People are increasingly realizing that it’s more practical to carry a phone with you all the time than to rush home agonizing over whether or not you missed an important call. With the proliferation of the mobile phone came the spread of providers competing for your business and until recently, companies have been taking advantage.

In 2013, that all changed when the Canadian Radio-television and Telecommunications Commission (CRTC), a federal administrative tribunal responsible for regulating and supervising broadcasting and telecommunications, created the Wireless Code of Conduct which explains your rights as a mobile consumer and the rules your wireless company must obey.

On June 15, 2017, the CRTC came out with new rules specifying the obligations set out in the Wireless Code of Conduct.

Here’s a crash course on the Wireless Code and what those rules are.

Your wireless service provider must communicate with you in plain language. Written contracts and any related documents such as privacy and fair use policies must be written in a way that is clear and easy to read and understand. That means that they cannot draft contracts and related documents in a way that would dupe you into agreeing to something most wouldn’t have had they fully understood it.

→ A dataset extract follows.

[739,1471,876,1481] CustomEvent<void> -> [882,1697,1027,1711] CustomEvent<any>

The terms of your contract regarding voice, text, and data services cannot be unilaterally changed without the account holder’s consent. You are allowed to cancel your wireless contract within fifteen days and return your device to the provider in near-new condition at no cost, provided that at the time of the cancellation you used less than half of your monthly usage limits.

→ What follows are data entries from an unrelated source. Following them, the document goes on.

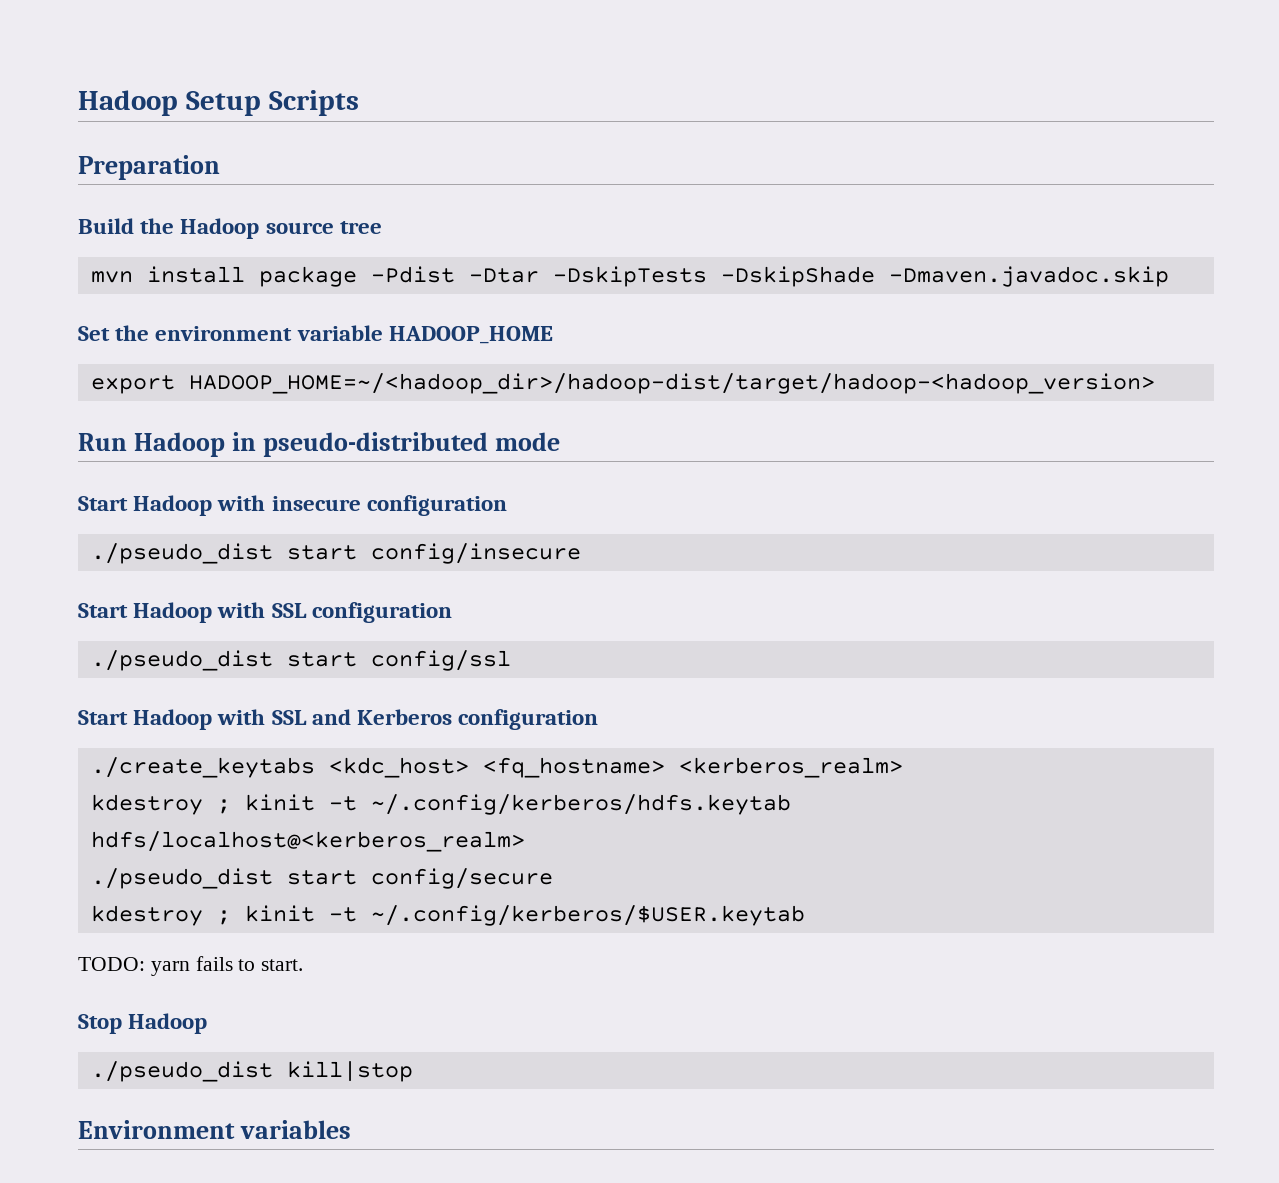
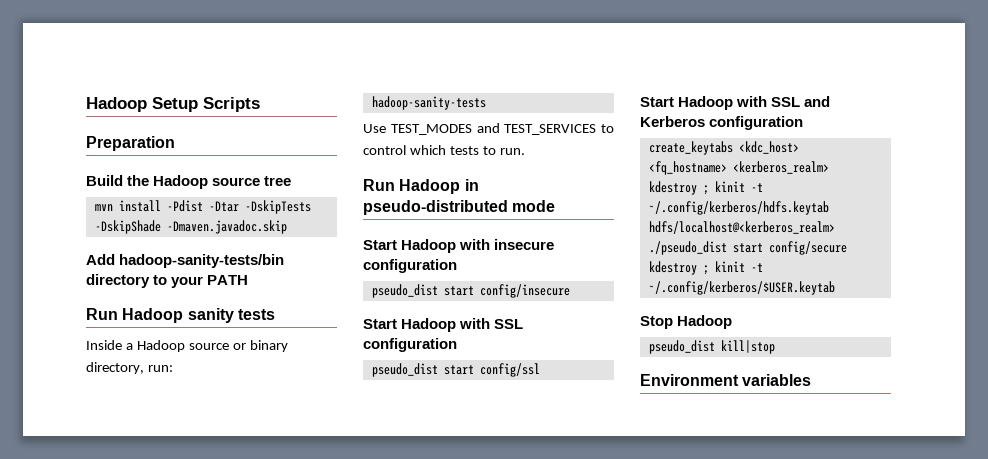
[258,266,357,287] package -> (161, 206) none
[78,325,553,344] [90,373,1155,394] Set the environment variable HADOOP_HOME // export HADOOP_HOME=~/<hadoop_dir>/hadoop-dist/target/hadoop-<hadoop_version> -> [86,254,285,268] [86,274,249,288] [86,308,275,323] [86,340,288,352] [86,362,173,374] [371,96,486,110] [363,123,614,135] [363,145,525,155] Add hadoop-sanity-tests/bin directory to your PATH // Run Hadoop sanity tests // Inside a Hadoop source or binary directory, run: // hadoop-sanity-tests // Use TEST_MODES and TEST_SERVICES to control which tests to run.
[90,543,273,564] ./pseudo_dist -> [371,284,438,298] pseudo_dist
[90,650,273,671] ./pseudo_dist -> [371,363,438,377] pseudo_dist
[90,757,315,778] ./create_keytabs -> [648,141,733,155] create_keytabs
[78,956,304,976] // TODO: yarn fails to start. -> (835, 288) none
[90,1061,273,1082] ./pseudo_dist -> [648,340,715,354] pseudo_dist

Wireless providers have to set out the prices in the contract and specify if they include taxes. They cannot charge you extra if you purchased a plan with unlimited services and they cannot limit an unlimited plan unless the fair use policy clearly specifies when they can and those conditions are met.

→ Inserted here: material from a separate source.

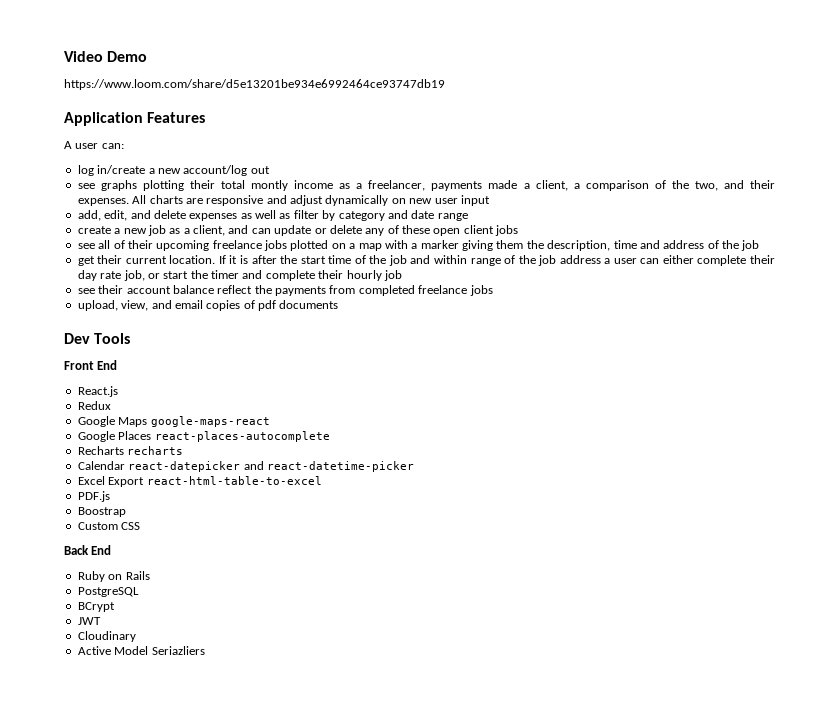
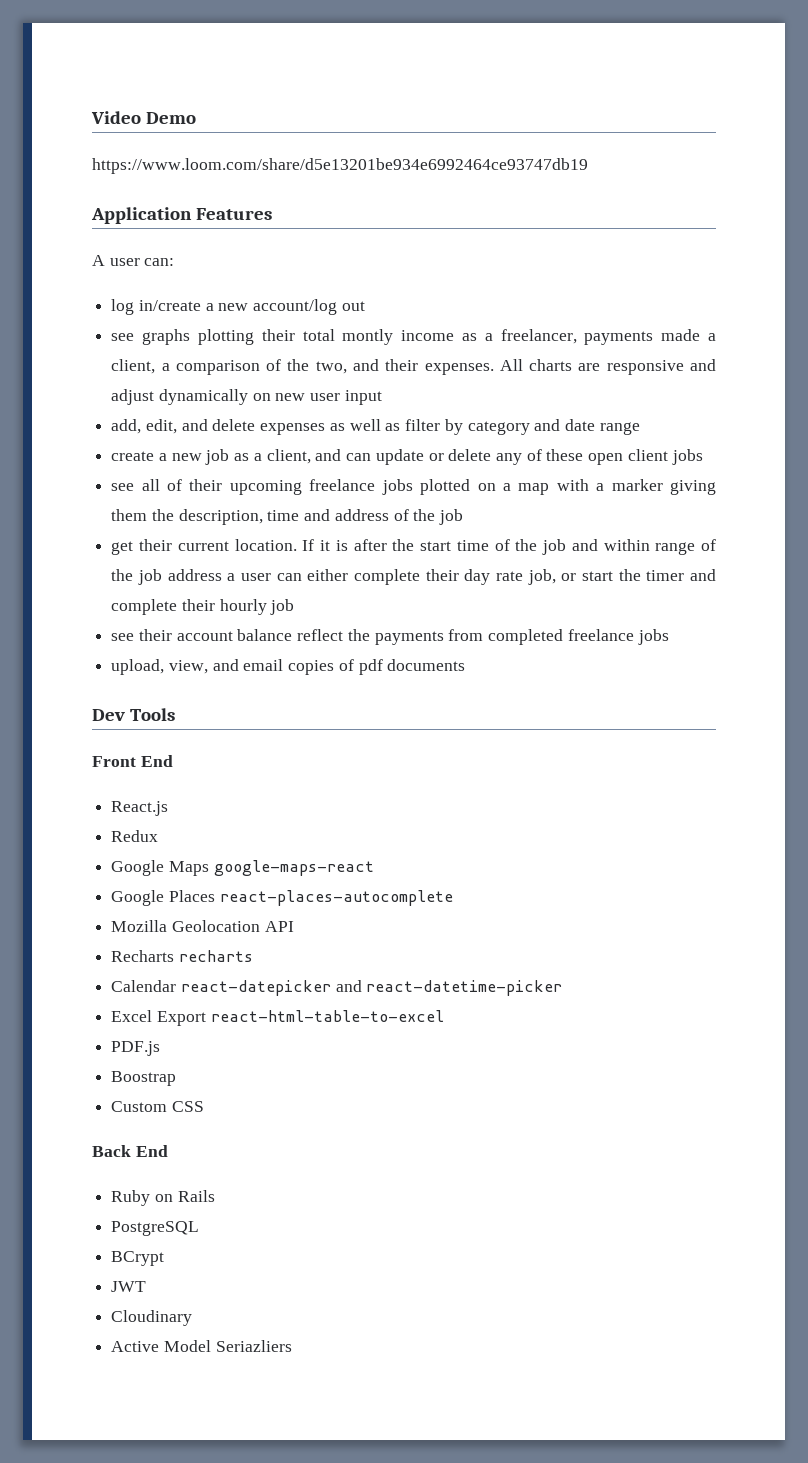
(330, 436) none -> [111,920,294,932] // Mozilla Geolocation API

Your wireless provider must notify you at no charge when your device is in another country and clearly explain the ensuing rates for talk, text, and data. You can opt out of these notifications at any time. They cannot charge you more than a hundred dollars per monthly billing cycle for data roaming unless you have clearly given prior consent, and this billing cap must come at no charge to you, the consumer.

For data overage charges – data used over your data plan’s limit – the rules set the cap at fifty dollars unless you expressly consented to paying more. This cap cannot come at any charge to you.

Where family or group plans are concerned, these caps apply on a per-account basis regardless of how many devices are attached to the plan.

No More Locked Devices

Your wireless company cannot charge you for any device or service you did not expressly purchase, and as of June 15, 2017, unlocking fees are now illegal.

The aforementioned fees are what cell phone companies would charge to unlock your phone should you try decide to switch wireless providers. That means that before the CRTC’s decision, if you chose to switch wireless providers, you couldn’t just swap out the sim cards and keep using your current device. You would have to pay your old company a fee to unlock your phone.

Wireless providers justified the charges as a way of ensuring the device was paid for should the consumer decide to switch providers before the end of their contract. The CRTC has decided that this is illegal as it puts an unfair limit on competition between wireless providers.

As per the CRTC’s ruling as of December 1, 2017 you have the right to go to your wireless provider and have your devices unlocked free of charge. Any new devices you get must be provided to you unlocked from now on.

If your device is lost or stolen and you notify your wireless company immediately, your wireless provider must suspend your service at no charge. You’re still obligated to pay any charges incurred before the company got notice that the device was lost or stolen, the monthly fee, and if you choose the cancel the contract, any cancellation fee. If you find your device or replace it, you can notify your service provider who has to restore your service free of charge.

If you decide to cancel your contract early, the company can only charge you a cancellation fee. No other penalties apply and wireless companies have to calculate the cancellation fee based on criteria set out in the Wireless Code of Conduct. You can cancel your contract at any time by notifying your service provider.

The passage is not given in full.